Sunday, February 23, 2014

Lies we tell ourselves

I propose a simple and true fact. Relationships and even friendships are all built upon lies and selfishness.

Example #1 - List any friend you have and think of all qualities they possess that makes them a good friend. Ok, then subtract the number of those things that involve the word "me" and "I". Odds are that takes out about half. Then look at the others. How many of those traits involve aspects that make YOU feel good. He's funny (he makes YOU laugh). She's a good listener (she listens to YOUR bullshit). He's loyal (he won't betray YOU). None of those actual mention a quality that pertains to that person alone.

Example #2 - Think of all the ex friends you have.
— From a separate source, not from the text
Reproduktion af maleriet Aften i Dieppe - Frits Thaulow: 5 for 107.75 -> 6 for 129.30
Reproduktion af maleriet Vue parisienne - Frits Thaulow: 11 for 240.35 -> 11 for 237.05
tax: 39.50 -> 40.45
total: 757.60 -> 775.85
How many of those have ended over things they did to you, or things they didn't do for you? He was unreliable (he wasn't there for YOU), she wasn't fun (they couldn't make YOU feel good)
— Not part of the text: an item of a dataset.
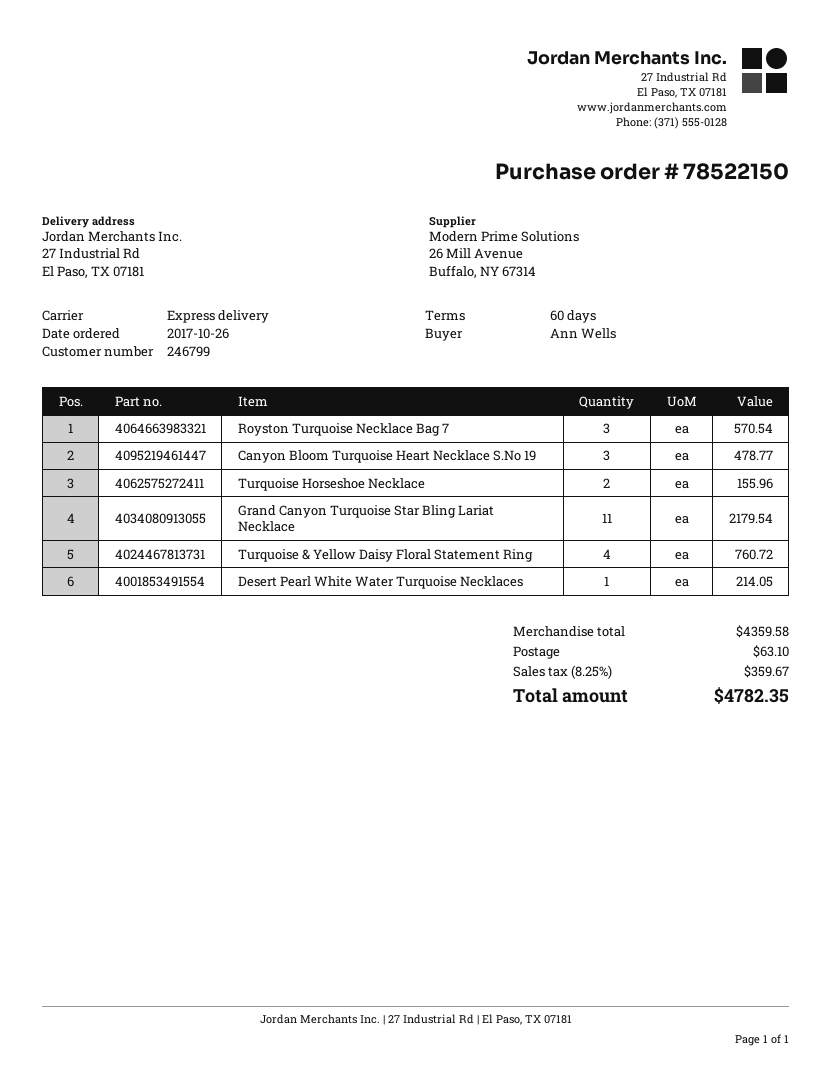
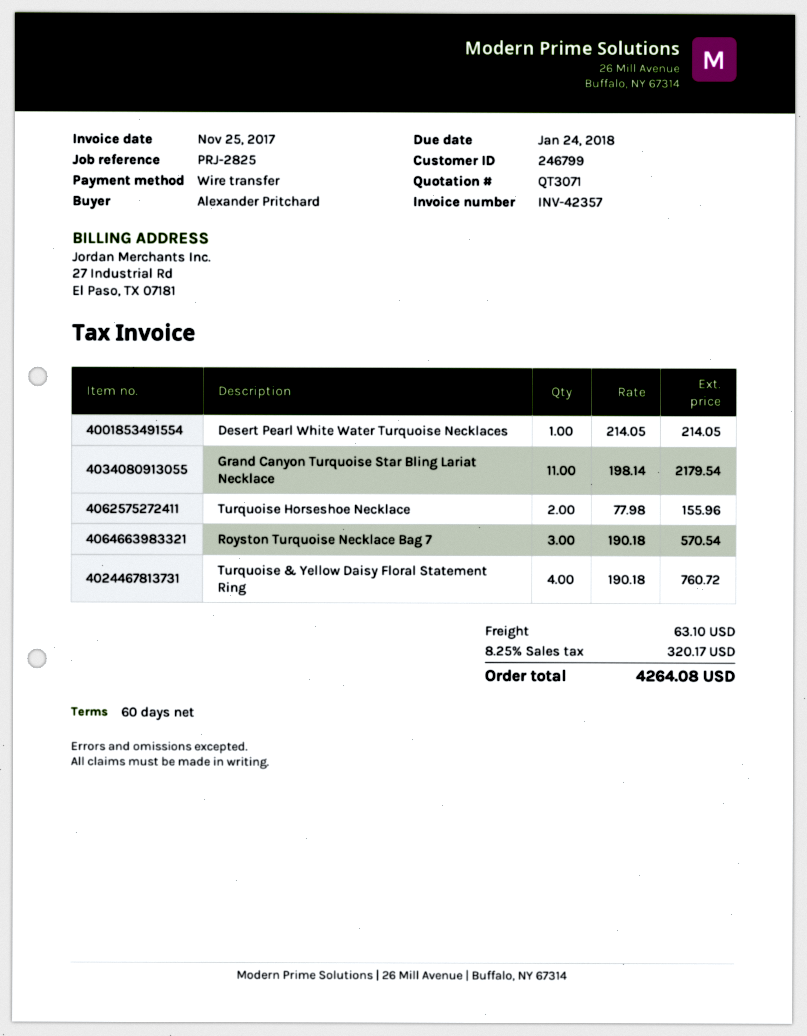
ordered by: Ann Wells -> Alexander Pritchard
Canyon Bloom Turquoise Heart Necklace S.No 19: 3 for 478.77 -> none
tax: 8.25% = 359.67 -> 8.25% = 320.17
total: 4782.35 -> 4264.08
Example #3 - How many things would you do for someone if they didn't do the same for you? I'd bail him out of jail (if he'd do the same for me). I'd float them money (they better help me when I'm broke)

When it comes down to it, at the core of humanity is a great selfishness. But even more amusing is the fact that we pretend we don't have it. We pretend that these relationships we forge are selfless, that we have attained some sort of moral high ground in them. In fact, we do it to make ourselves feel better. We do it to please ourselves and the only real test is if you and that over person are using each other for the same reasons. If by some stroke of luck you are equally on the same page of wrong, then a relationship builds.

Does the world and mankind need this bond of lechery? Sure. We'd destroy ourselves without a person to vent to, cry to, confess to. But I propose that we stop the bullshit, stop pretending like we care and just be real.

The world is every man for himself. Some are just better at the game than others.